- [TASK TO COMPLETE]: Wherever the listing has a line with the string "Essentials", copy that line out.

╔══

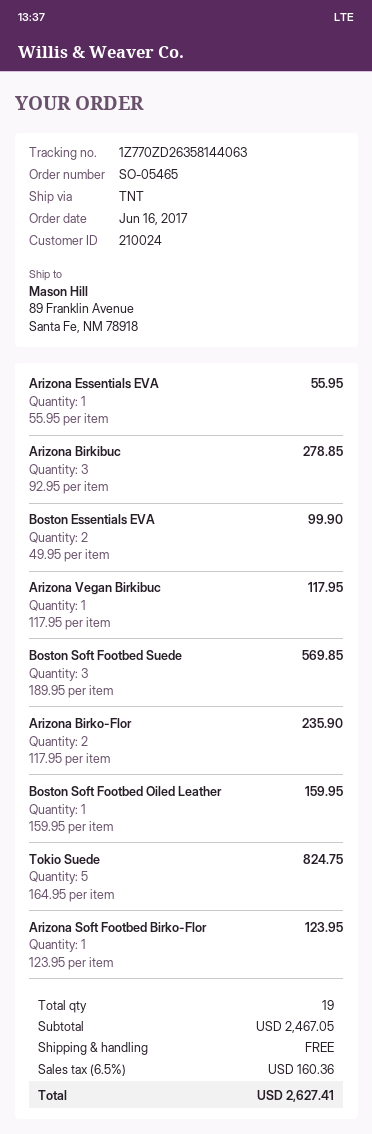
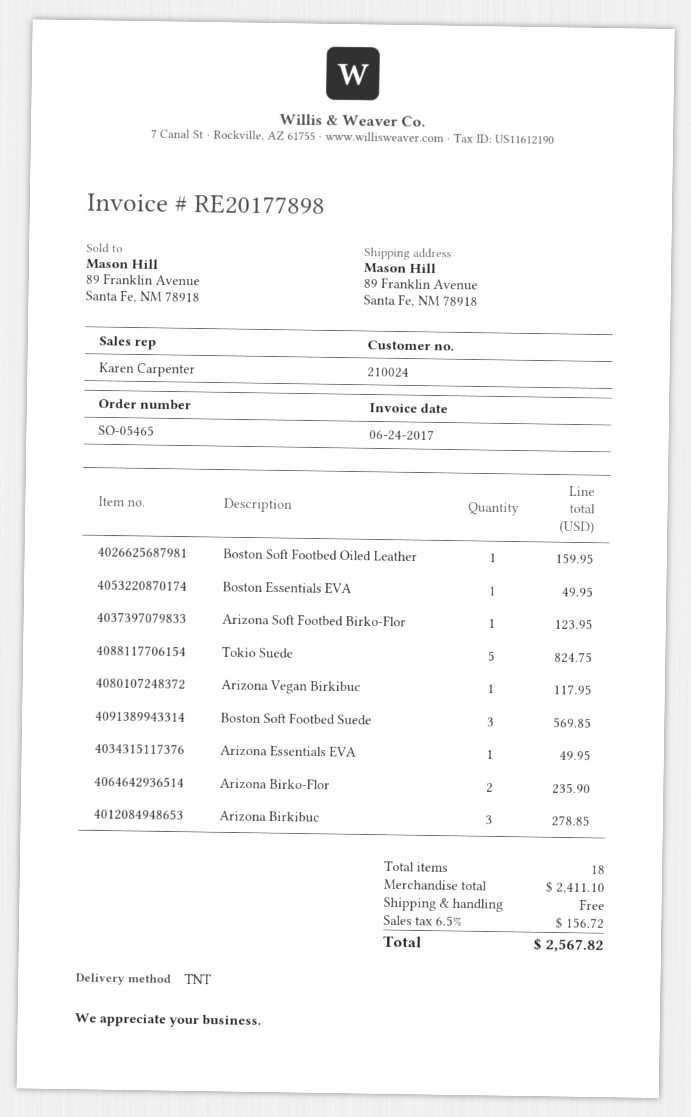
Arizona Essentials EVA: 1 for 55.95 -> 1 for 49.95
Boston Essentials EVA: 2 for 99.90 -> 1 for 49.95
total quantity: 19 -> 18
subtotal: 2467.05 -> 2411.10
tax: 6.5% = 160.36 -> 6.5% = 156.72
total: 2627.41 -> 2567.82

╚══

- [RESPONSE BOX]:
Arizona Essentials EVA: 1 for 55.95 -> 1 for 49.95
Boston Essentials EVA: 2 for 99.90 -> 1 for 49.95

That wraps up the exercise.